Developing and testing a new tool - an archive crawler to research the Internet archive for early networks on the web.
When did the first blogospheres arise?
When did early blogs start to link to other websites?
How did blogospheres emerge within the first years of blogging?
How did the feature of the blogroll arise within early blogging?
In order to research early networks an archive crawler tool has to be developed. To explore its possibilities, problems and possible results we use a semi-manual version of the archive crawler by extracting links from a defined set of archived blogs and mapping them with the resaulo tool.

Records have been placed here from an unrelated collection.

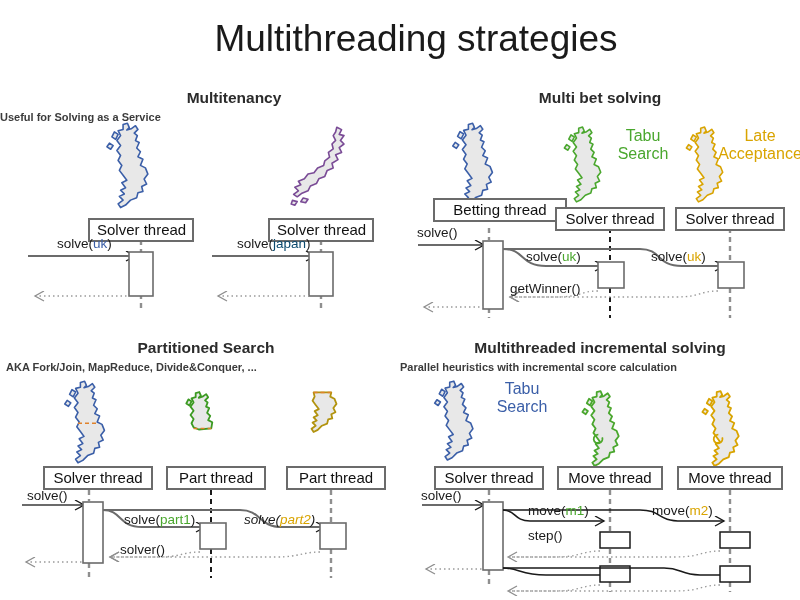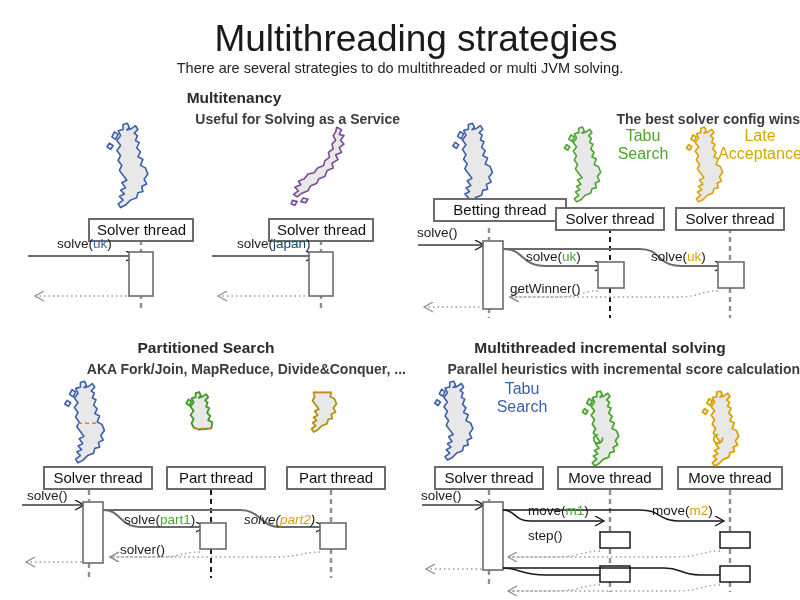--- a/index.html
+++ b/index.html
@@ -108,7 +108,6 @@
 <div id="root">
 
   <div class="page-title">Multithreading strategies</div>
-  <div class="page-subtitle">There are several strategies to do multithreaded or multi JVM solving.</div>
 
   <svg class="svg-layer" width="800" height="600" viewBox="0 0 800 600">
     <defs>

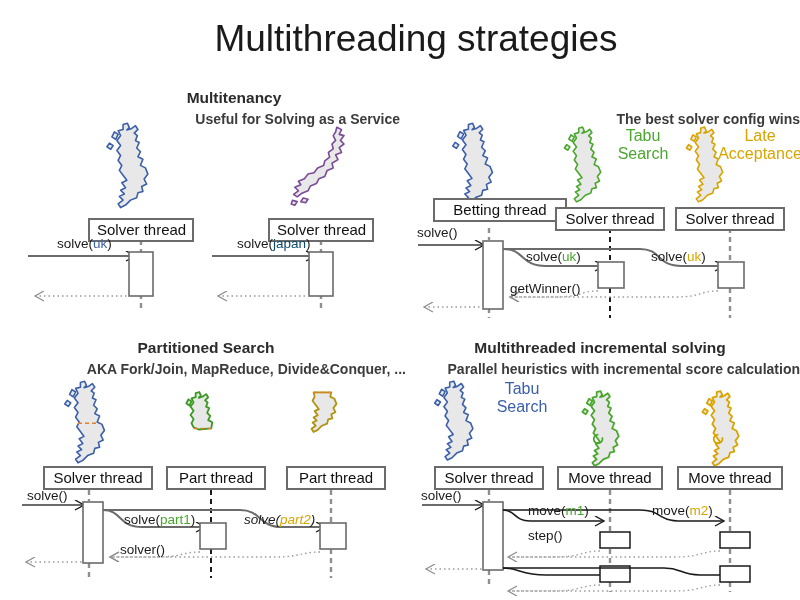--- a/index.html
+++ b/index.html
@@ -314,6 +314,7 @@
   </div>
 
   <div class="quadrant" style="left:400px;top:85px;width:400px;height:235px;">
+    <div class="q-title" style="top:4px;">Multi bet solving</div>
     <div class="q-sub" style="top:26px;">The best solver config wins</div>
 
     <div class="tag green" style="left:190px;top:42px;width:86px;">

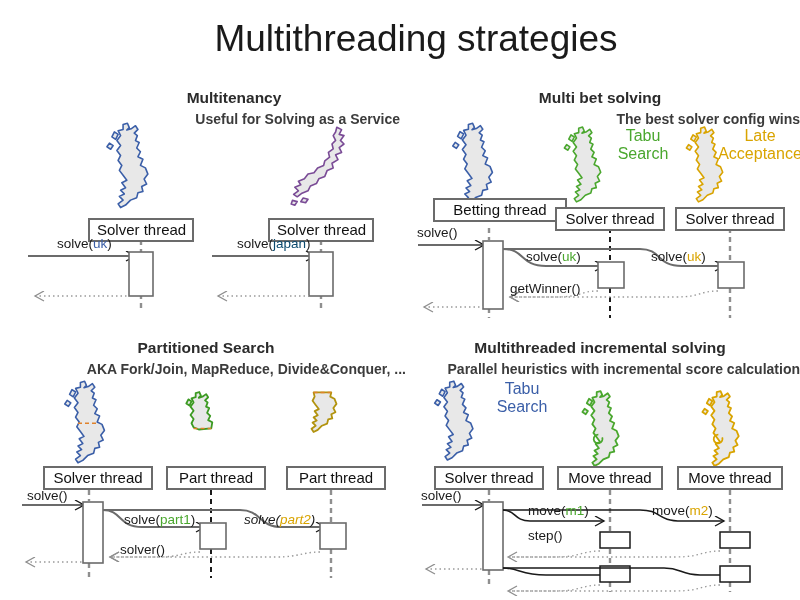--- a/index.html
+++ b/index.html
@@ -57,8 +57,8 @@
     position: absolute;
     left: 0;
     width: 100%;
-    text-align: right;
-    font-size: 14px;
+    text-align: left;
+    font-size: 11px;
     font-weight: bold;
     color: #3b3b3b;
   }

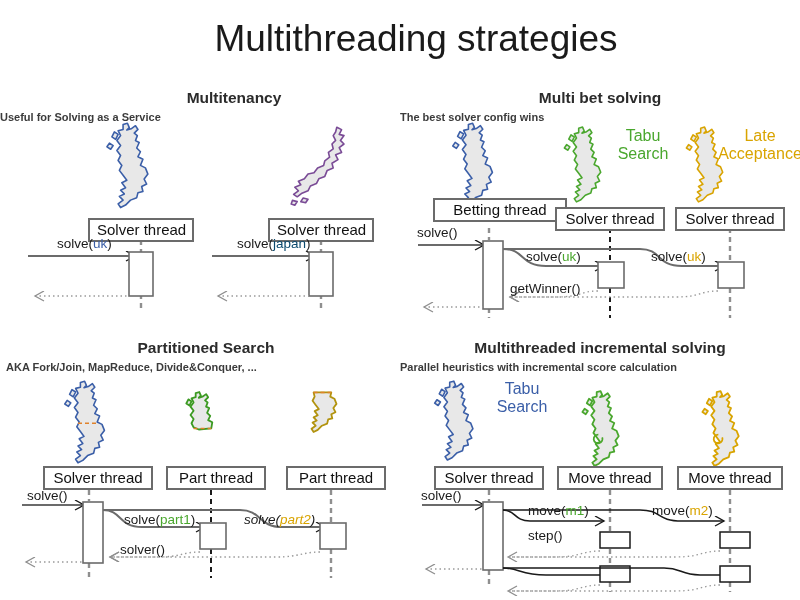--- a/index.html
+++ b/index.html
@@ -315,7 +315,6 @@
 
   <div class="quadrant" style="left:400px;top:85px;width:400px;height:235px;">
     <div class="q-title" style="top:4px;">Multi bet solving</div>
-    <div class="q-sub" style="top:26px;">The best solver config wins</div>
 
     <div class="tag green" style="left:190px;top:42px;width:86px;">
       <div>Tabu</div>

The starting set of data is Eaton web directory of archived and available blogs in 15-08-2000, accessible at http://web.archive.org/web/20000815223308/http://www.eatonweb.com/portal/portal.php3
1. In a first step we manually check when the websites listed have become blogs as some blogs listed in the Eaton directory have not been blogs when they were first archived.**
2. The archive data set of the Eaton blogs is periodized by group 1 according to the following method: Periodization of the Internet Archive will happen through a k-means clustering algorithm. We will define how many clusters we want (e.g. we want 4 periods thus 4 clusters) and let the algorithm group all time stamped urls into 4 clusters which are maximally coherent internally and maximally exclusive externally. http://tools.issuecrawler.net/beta/wayback/contents.php
2. Beginning with the cluster in mid 1999 and then proceeding to mid 2000 and mid 2001, we use a customized linkripper tailored to the Archive of the Archive
, to extract all outbound links from the archived archive by an archive-link-ripper (results: mid2000
). The tool only extracts links from the first page as pages on the second or third level in the archive might not be from the same archival date.
3. The outbound links are plotted into a network by using the resaulu tool.
4. In a final step these networks are visualised in maps. The initial set of blogs is highlighted.
(1) In the early lists (1999) we do not expect to find a strong network between the blogs. Rather, we hope to find the emergence of outlinks. At a later stage we expect increasingly complex networks of outlinks.
(2) As only links from the first page are ripped, we expect to see the emergence of the blogroll and webrings if the blogs increasingly link to other blogs.
(3) Further, we expect clusterisation of networks. Within the analysis we want to explore if these early networks cluster around the practice of blogging itself or around actors or issues.
(4) We expect to find new blogs. Blogs that were missing from the Eaton web directory but play a role in the network.
(5) We also expect to find blogs which are missing in the Internet Archive.
(6) Looking at the central actors within the emerging networks, we expect to identify A-list blogs.
* There are blogs from the Eaton web directory that are first archived after 15-08-2000.
**We only check blogs before 15-08-2000.